→ **Assignment**
Starting at the first line of the data and ending at the line with "-48,21 +48,21 @@", copy each line exactly. Include both of those lines, but no pictures.

---------- Information provided ----------

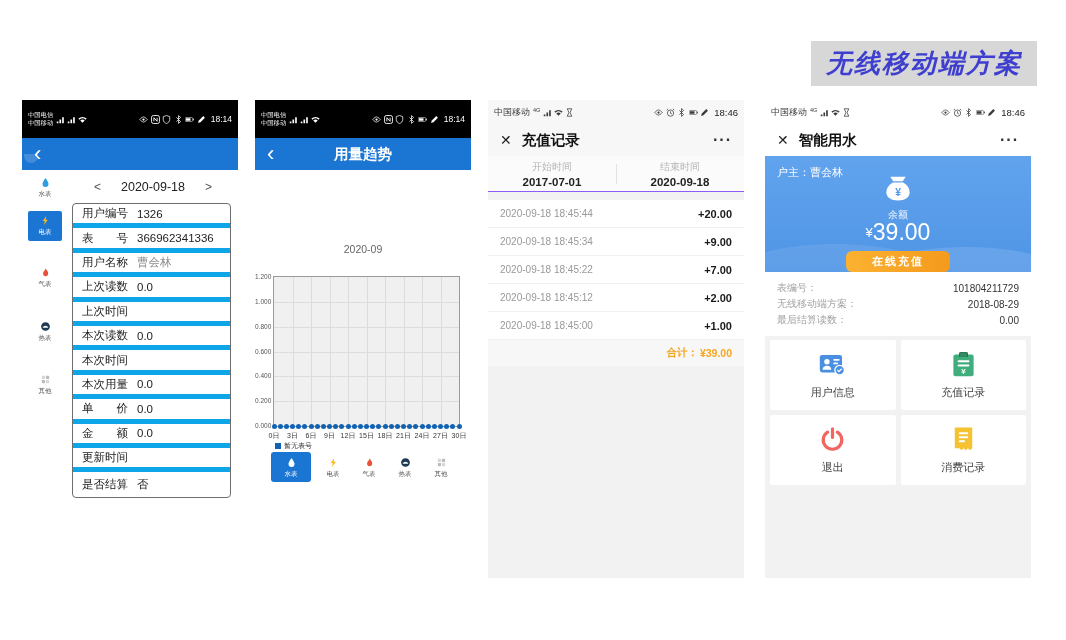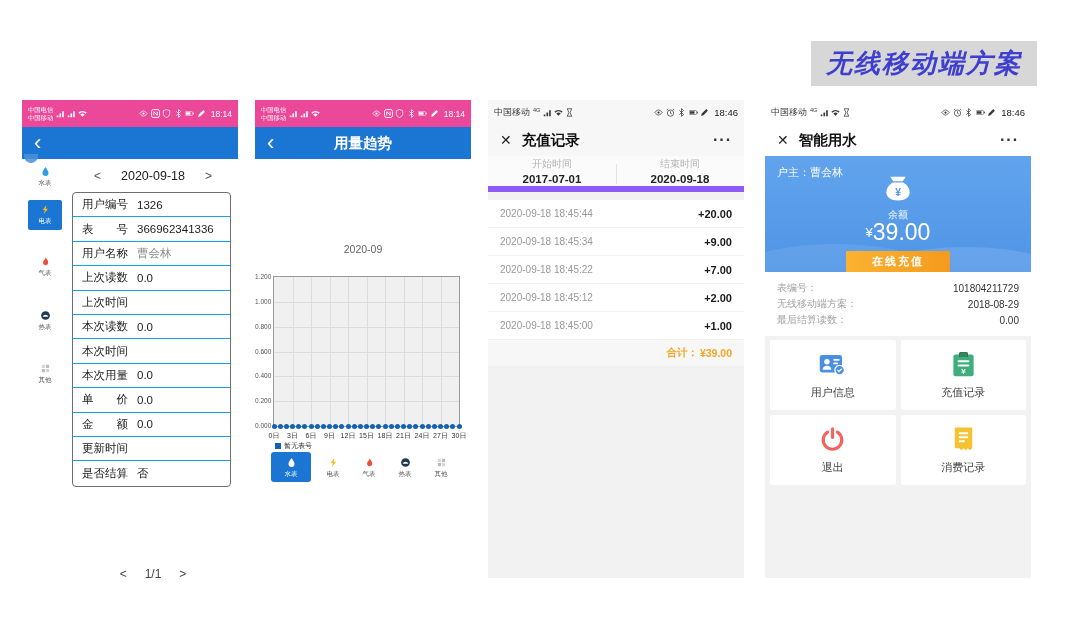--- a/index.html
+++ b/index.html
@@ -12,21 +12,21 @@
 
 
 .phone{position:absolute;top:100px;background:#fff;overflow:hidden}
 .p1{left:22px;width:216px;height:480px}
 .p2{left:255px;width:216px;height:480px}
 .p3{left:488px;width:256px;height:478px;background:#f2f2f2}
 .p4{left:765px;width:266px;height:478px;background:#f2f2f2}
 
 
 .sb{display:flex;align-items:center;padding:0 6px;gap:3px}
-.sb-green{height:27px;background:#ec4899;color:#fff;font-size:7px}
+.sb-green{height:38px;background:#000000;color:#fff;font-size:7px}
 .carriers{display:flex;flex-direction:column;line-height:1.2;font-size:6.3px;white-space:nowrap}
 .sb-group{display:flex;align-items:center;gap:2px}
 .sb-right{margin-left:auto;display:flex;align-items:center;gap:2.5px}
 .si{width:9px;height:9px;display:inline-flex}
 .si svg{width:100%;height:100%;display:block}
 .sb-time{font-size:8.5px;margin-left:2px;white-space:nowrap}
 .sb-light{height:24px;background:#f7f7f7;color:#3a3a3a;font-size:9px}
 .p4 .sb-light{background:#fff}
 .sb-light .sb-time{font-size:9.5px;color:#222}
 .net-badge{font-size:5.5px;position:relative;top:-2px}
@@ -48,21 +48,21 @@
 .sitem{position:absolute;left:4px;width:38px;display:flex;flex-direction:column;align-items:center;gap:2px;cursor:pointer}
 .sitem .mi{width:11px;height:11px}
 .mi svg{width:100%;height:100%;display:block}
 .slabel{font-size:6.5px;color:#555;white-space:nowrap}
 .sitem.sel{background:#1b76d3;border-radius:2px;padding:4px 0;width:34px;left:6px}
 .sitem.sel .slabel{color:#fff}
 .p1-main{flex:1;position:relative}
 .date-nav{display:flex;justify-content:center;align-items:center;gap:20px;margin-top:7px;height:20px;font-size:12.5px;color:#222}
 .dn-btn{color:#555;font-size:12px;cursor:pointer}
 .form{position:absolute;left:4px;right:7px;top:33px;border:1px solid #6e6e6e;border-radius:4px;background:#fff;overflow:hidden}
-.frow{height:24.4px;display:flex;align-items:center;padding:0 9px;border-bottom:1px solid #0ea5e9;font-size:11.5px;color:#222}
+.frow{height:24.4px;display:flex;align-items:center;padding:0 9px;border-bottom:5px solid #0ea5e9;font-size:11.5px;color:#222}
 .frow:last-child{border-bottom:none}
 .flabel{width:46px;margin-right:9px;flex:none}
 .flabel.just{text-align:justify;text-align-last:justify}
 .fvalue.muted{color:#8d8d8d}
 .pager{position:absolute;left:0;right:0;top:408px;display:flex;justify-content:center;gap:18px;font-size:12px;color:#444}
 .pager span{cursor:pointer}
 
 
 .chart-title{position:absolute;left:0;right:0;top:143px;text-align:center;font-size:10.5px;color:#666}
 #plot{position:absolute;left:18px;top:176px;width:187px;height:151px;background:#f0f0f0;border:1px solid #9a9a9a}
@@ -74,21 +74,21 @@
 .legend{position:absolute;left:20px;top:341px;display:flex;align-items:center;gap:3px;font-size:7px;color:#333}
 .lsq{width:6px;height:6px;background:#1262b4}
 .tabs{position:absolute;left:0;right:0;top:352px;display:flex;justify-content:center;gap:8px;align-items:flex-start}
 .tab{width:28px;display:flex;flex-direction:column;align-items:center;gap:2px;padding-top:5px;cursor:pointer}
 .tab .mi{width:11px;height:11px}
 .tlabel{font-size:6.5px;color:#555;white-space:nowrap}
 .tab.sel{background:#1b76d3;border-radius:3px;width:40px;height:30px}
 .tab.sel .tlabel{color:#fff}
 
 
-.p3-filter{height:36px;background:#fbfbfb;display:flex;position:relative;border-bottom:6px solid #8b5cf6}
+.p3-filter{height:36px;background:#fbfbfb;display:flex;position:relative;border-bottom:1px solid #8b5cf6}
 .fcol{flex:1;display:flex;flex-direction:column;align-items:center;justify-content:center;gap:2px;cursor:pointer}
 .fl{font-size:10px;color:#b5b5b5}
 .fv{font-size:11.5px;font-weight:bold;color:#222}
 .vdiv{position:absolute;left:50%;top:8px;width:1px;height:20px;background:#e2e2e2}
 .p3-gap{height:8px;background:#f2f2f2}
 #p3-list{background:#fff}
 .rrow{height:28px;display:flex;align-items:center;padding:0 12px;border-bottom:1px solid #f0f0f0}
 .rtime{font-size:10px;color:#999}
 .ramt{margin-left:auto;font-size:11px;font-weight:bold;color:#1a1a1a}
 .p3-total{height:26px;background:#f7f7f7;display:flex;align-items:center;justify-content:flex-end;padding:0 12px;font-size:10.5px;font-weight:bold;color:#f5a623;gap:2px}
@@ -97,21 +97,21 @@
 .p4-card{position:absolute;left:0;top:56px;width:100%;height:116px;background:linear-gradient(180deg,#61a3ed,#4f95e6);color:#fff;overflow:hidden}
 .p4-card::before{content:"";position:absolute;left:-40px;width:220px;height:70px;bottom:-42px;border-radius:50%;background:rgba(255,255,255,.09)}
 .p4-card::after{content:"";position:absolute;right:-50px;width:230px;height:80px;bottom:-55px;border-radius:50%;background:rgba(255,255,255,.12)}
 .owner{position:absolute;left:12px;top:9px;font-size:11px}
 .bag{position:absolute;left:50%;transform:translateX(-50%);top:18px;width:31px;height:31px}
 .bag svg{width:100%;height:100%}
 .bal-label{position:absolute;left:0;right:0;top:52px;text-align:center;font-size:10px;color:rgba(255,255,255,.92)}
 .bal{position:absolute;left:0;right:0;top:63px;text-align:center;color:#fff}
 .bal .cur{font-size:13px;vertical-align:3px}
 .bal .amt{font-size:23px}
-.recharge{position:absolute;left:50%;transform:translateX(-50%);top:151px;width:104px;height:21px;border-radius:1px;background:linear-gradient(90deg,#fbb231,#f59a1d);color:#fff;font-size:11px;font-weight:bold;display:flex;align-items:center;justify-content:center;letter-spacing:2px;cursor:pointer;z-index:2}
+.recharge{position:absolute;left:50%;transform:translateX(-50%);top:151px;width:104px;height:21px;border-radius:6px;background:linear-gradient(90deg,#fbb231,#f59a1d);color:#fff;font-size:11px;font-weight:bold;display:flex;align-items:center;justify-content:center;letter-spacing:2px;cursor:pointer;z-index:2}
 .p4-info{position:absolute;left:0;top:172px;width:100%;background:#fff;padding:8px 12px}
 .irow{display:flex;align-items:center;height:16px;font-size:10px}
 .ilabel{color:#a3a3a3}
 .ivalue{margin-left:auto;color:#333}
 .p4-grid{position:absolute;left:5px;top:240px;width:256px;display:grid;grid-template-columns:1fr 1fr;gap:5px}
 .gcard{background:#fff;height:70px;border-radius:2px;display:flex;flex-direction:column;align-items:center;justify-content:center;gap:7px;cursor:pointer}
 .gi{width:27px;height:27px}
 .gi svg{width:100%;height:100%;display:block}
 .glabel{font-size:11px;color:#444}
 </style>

----------

→ **Result of the task**
--- a/index.html
+++ b/index.html
@@ -12,21 +12,21 @@
 
 
 .phone{position:absolute;top:100px;background:#fff;overflow:hidden}
 .p1{left:22px;width:216px;height:480px}
 .p2{left:255px;width:216px;height:480px}
 .p3{left:488px;width:256px;height:478px;background:#f2f2f2}
 .p4{left:765px;width:266px;height:478px;background:#f2f2f2}
 
 
 .sb{display:flex;align-items:center;padding:0 6px;gap:3px}
-.sb-green{height:27px;background:#ec4899;color:#fff;font-size:7px}
+.sb-green{height:38px;background:#000000;color:#fff;font-size:7px}
 .carriers{display:flex;flex-direction:column;line-height:1.2;font-size:6.3px;white-space:nowrap}
 .sb-group{display:flex;align-items:center;gap:2px}
 .sb-right{margin-left:auto;display:flex;align-items:center;gap:2.5px}
 .si{width:9px;height:9px;display:inline-flex}
 .si svg{width:100%;height:100%;display:block}
 .sb-time{font-size:8.5px;margin-left:2px;white-space:nowrap}
 .sb-light{height:24px;background:#f7f7f7;color:#3a3a3a;font-size:9px}
 .p4 .sb-light{background:#fff}
 .sb-light .sb-time{font-size:9.5px;color:#222}
 .net-badge{font-size:5.5px;position:relative;top:-2px}
@@ -48,21 +48,21 @@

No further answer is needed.